In arrivo un processore ottico in grado di sfruttare i fotoni per ricavarne un’operazione quantistica.
I nuovi processori saranno in grado di sfruttare i diversi stati di un’unità di informazione: non più due elementi come nella logica binaria.
Chiaramente stiamo parlando di nuove piattaforme che saranno disponibili tra non meno di dieci anni. Attualmente i ricercatori coinvolti nel progetto sono stati in grado di mettere a punto un chip ottico.
I computer con queste caratteristiche saranno in grado di svolgere simulazioni o sistemi di cifratura.
A differenza dei computer tradizionali queste nuove piattaforme utilizzeranno il qubit e non il bit. Il qubit è l’elemento fondamentale di queste nuove architetture ed è in grado di assumere diversi stati, o informazioni.

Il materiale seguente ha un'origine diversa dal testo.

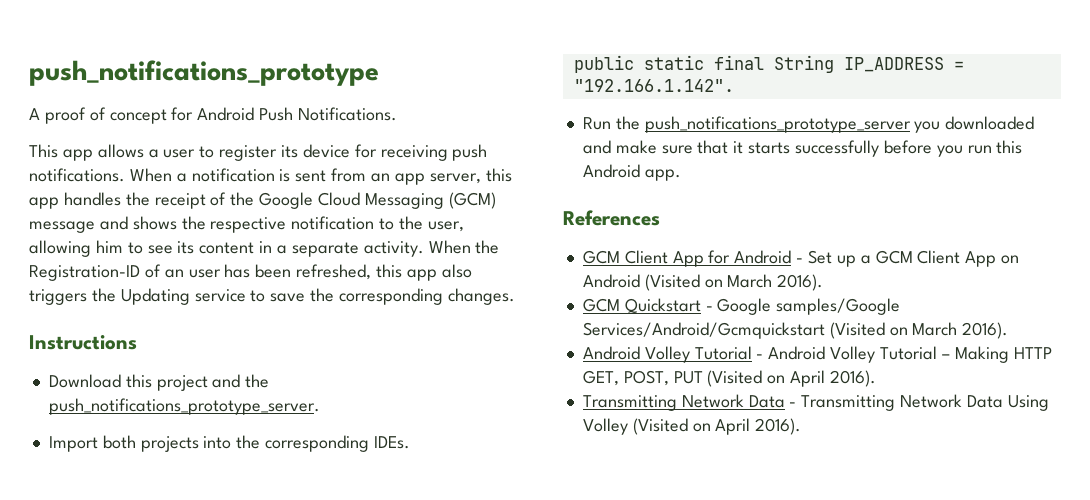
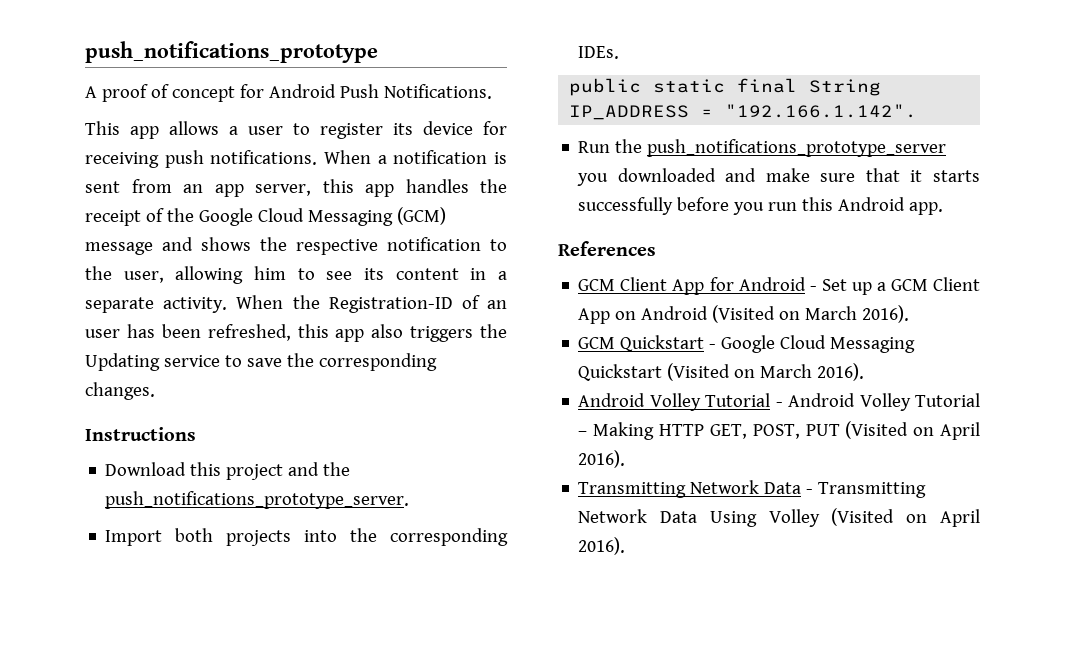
- GCM Quickstart - Google samples/Google Services/Android/Gcmquickstart (Visited on March 2016).
+ GCM Quickstart - Google Cloud Messaging Quickstart (Visited on March 2016).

Le potenzialità di questa nuova architettura sono enormi.
L’equipe di studio all’università di Bristol è riuscita a realizzare un chip basato su trasmissioni ottiche senza ricorre a tecniche criogeniche. In effetti, lo studio condotto a Bristol ha dimostrato la fattibilità di un chip a temperatura ambiente.

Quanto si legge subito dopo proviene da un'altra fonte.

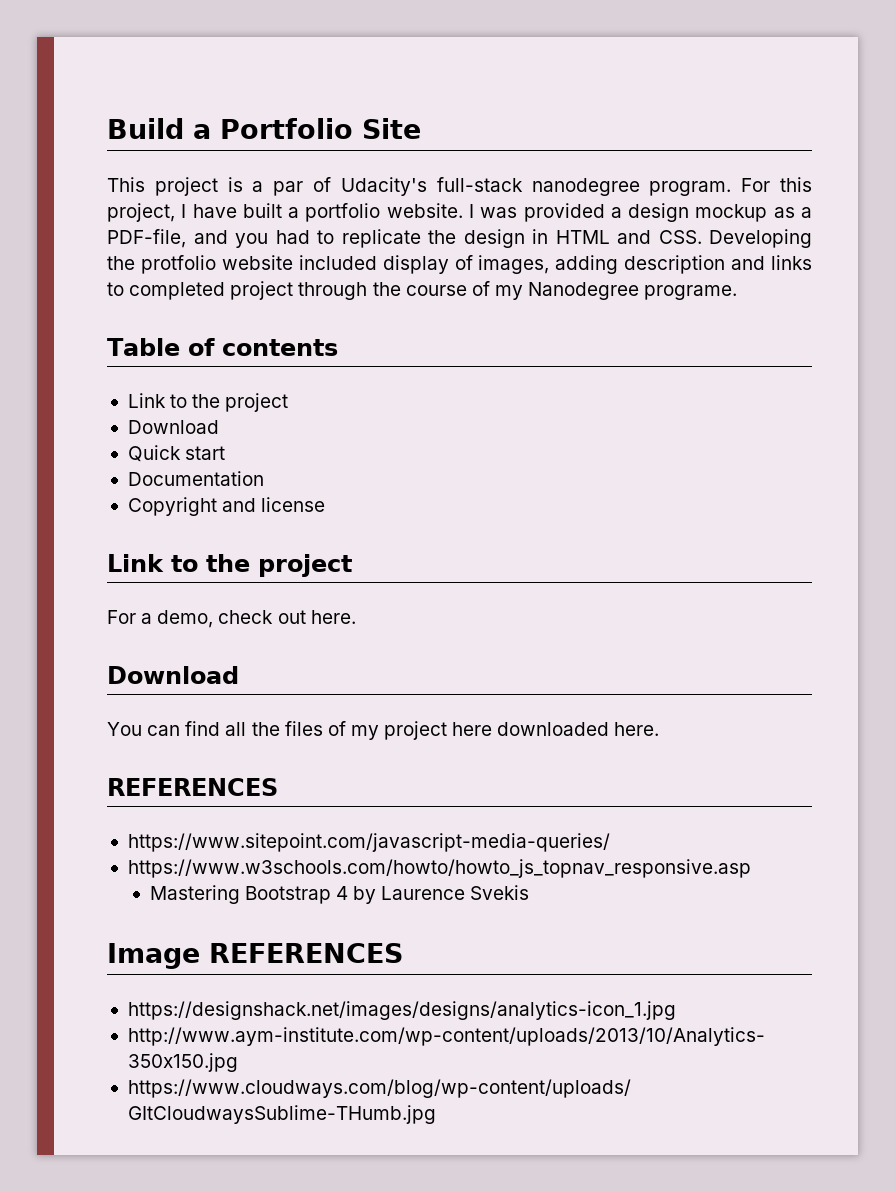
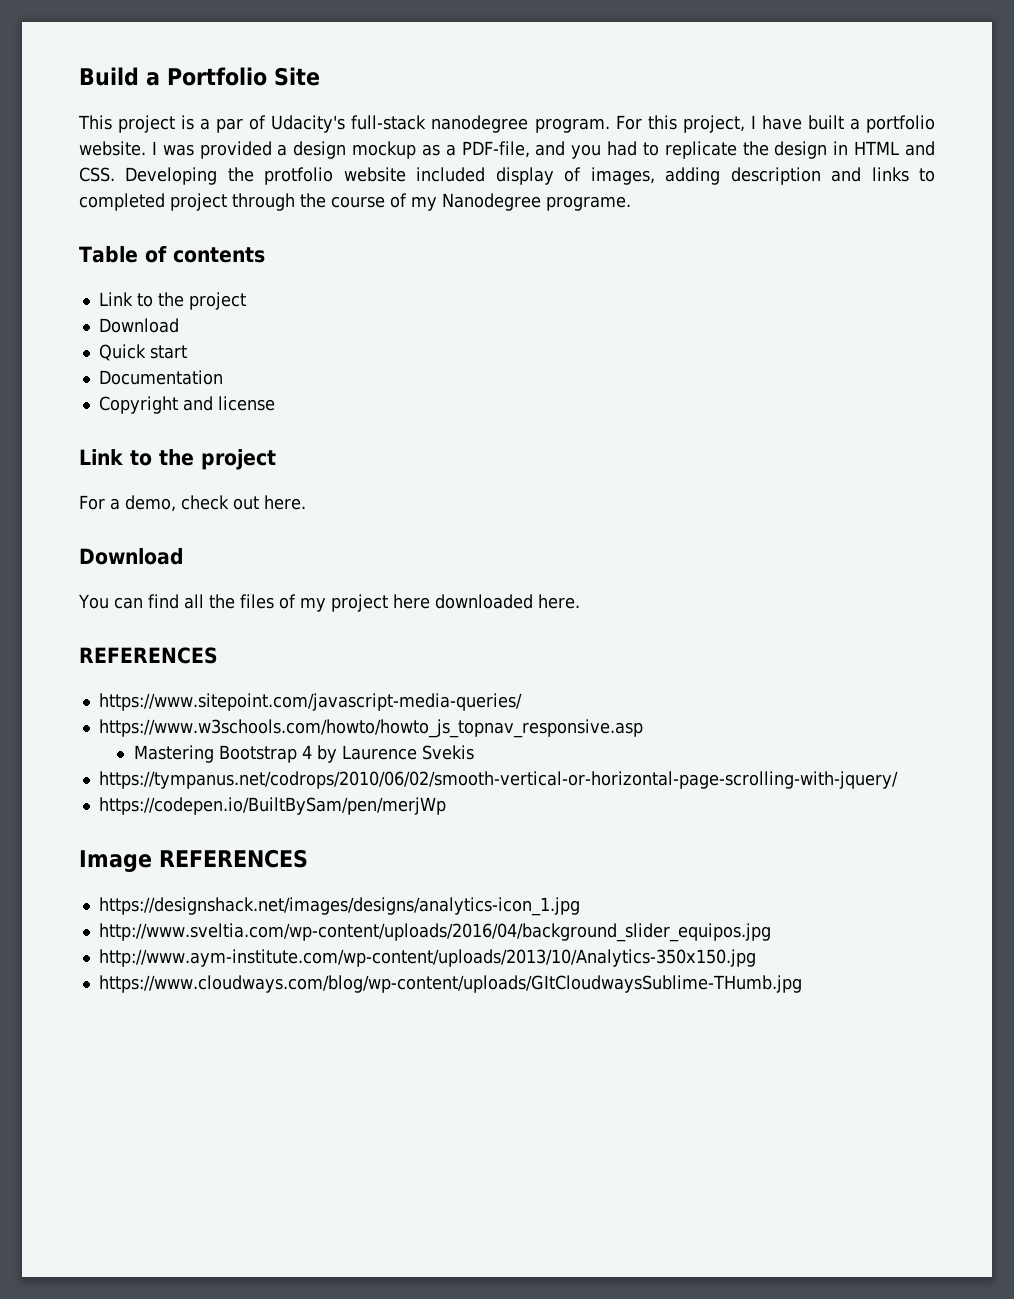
+ https://tympanus.net/codrops/2010/06/02/smooth-vertical-or-horizontal-page-scrolling-with-jquery/
+ https://codepen.io/BuiltBySam/pen/merjWp
+ http://www.sveltia.com/wp-content/uploads/2016/04/background_slider_equipos.jpg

La tecnica si basa sul movimento dei fotoni: le particelle spostandosi compiono delle operazoni di trasformazioni.
Il lavoro ha dimostrato la sua applicabilità anche su un numero di fotoni variabili, aumentando il loro numero si incrementa la potenza di calcolo del processore a fotoni.
Il lavoro svolto dai ricercatori intende verificare la complessità dei processori di questo tipo incrementando il numero dei fotoni coinvolti e il movimento al fine di sfruttare le diverse interazioni di tipo quantistico nel processo di calcolo.

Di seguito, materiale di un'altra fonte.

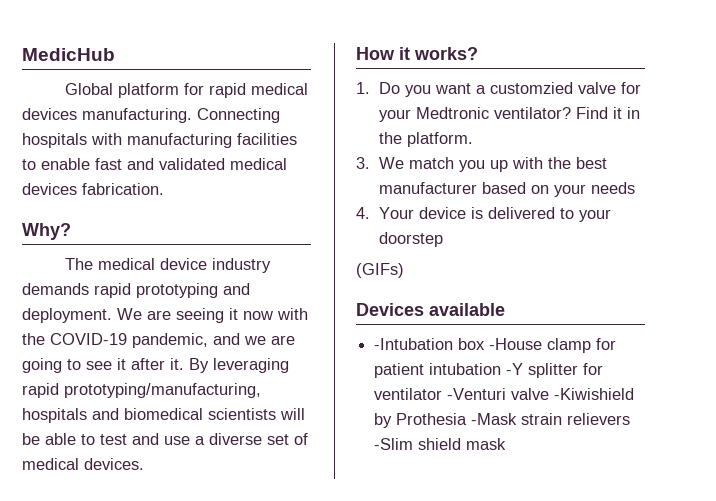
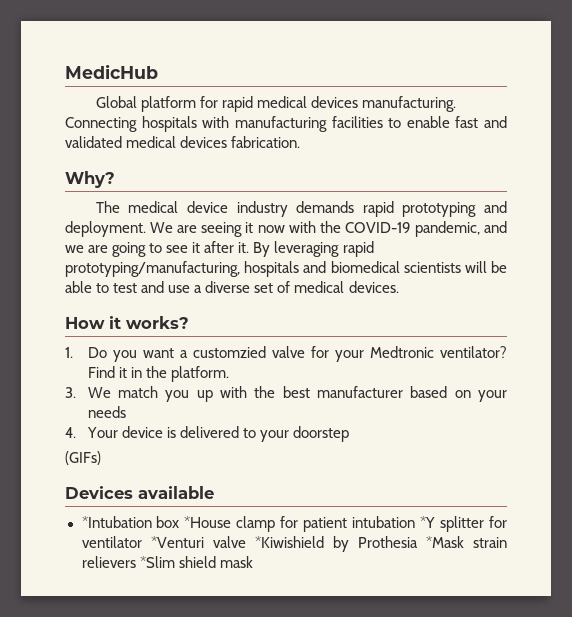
- -Intubation box -House clamp for patient intubation -Y splitter for ventilator -Venturi valve -Kiwishield by Prothesia -Mask strain relievers -Slim shield mask
+ *Intubation box *House clamp for patient intubation *Y splitter for ventilator *Venturi valve *Kiwishield by Prothesia *Mask strain relievers *Slim shield mask

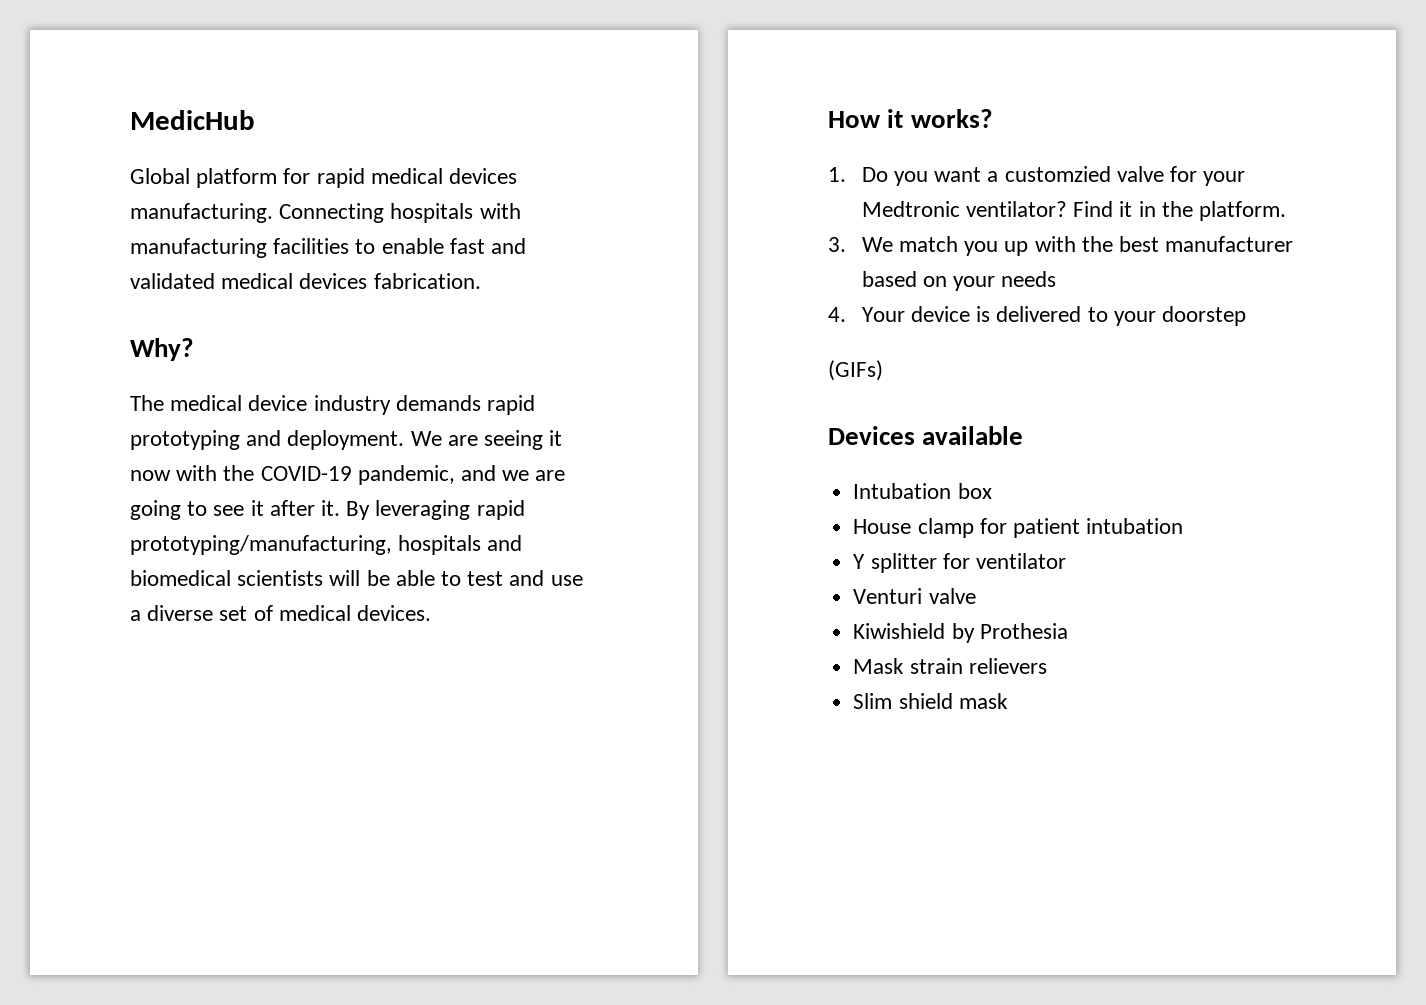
- *Intubation box *House clamp for patient intubation *Y splitter for ventilator *Venturi valve *Kiwishield by Prothesia *Mask strain relievers *Slim shield mask
+ Intubation box
+ House clamp for patient intubation
+ Y splitter for ventilator
+ Venturi valve
+ Kiwishield by Prothesia
+ Mask strain relievers
+ Slim shield mask

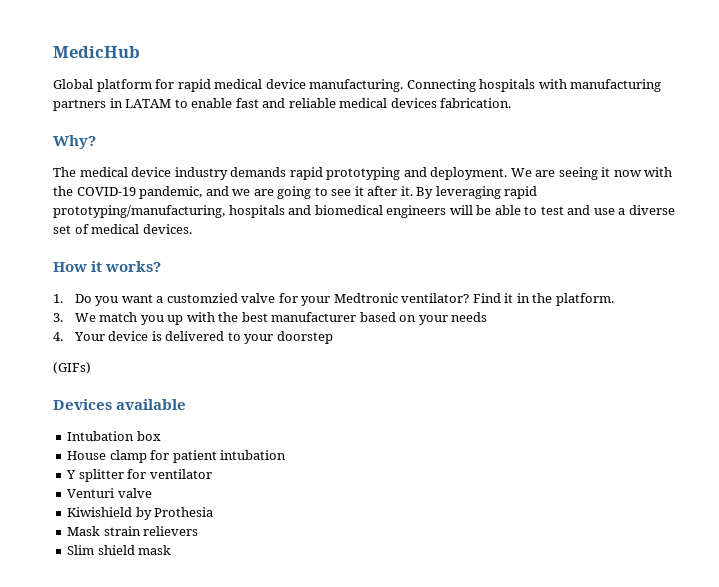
- Global platform for rapid medical devices manufacturing.
+ Global platform for rapid medical device manufacturing.
- Connecting hospitals with manufacturing facilities to enable fast and validated medical devices fabrication.
+ Connecting hospitals with manufacturing partners in LATAM to enable fast and reliable medical devices fabrication.
- By leveraging rapid prototyping/manufacturing, hospitals and biomedical scientists will be able to test and use a diverse set of medical devices.
+ By leveraging rapid prototyping/manufacturing, hospitals and biomedical engineers will be able to test and use a diverse set of medical devices.

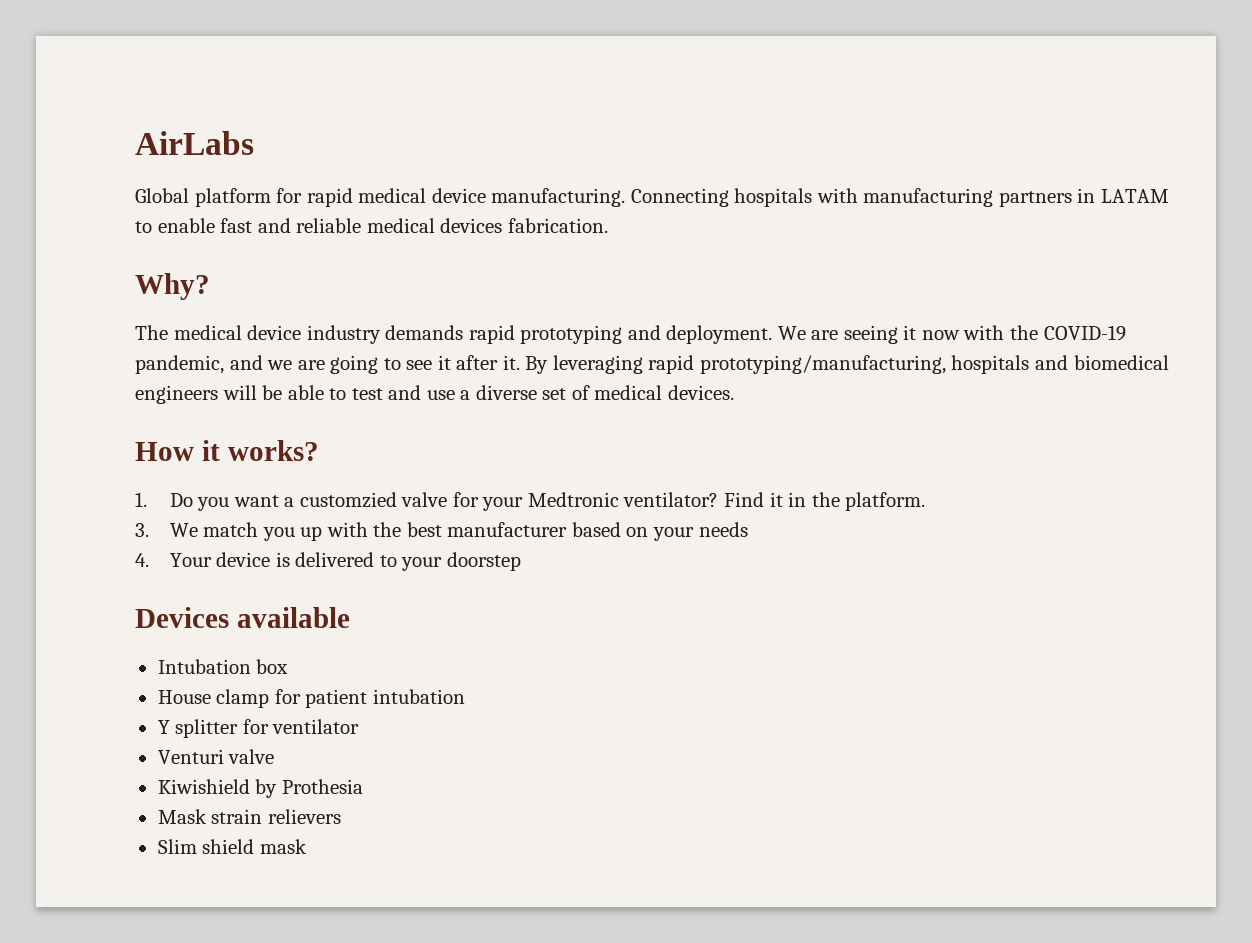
- MedicHub
+ AirLabs
- (GIFs)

Le prospettive sono buone. Secondo il direttore del cento di fotonica quantistica dell’Università di Bristol, J. O’Brien, tra non più di dieci anni potremo vedere i primi processori basati su questa tecnologia.
I processori quantistici rappresentano la nuova frontiera della tecnologia poichè permettono di ottenere prestazioni eccezionali non ancora intuibili con consumi non certamente paragonabili con le architetture attuali.
Lo studio è stato pubblicato su Science.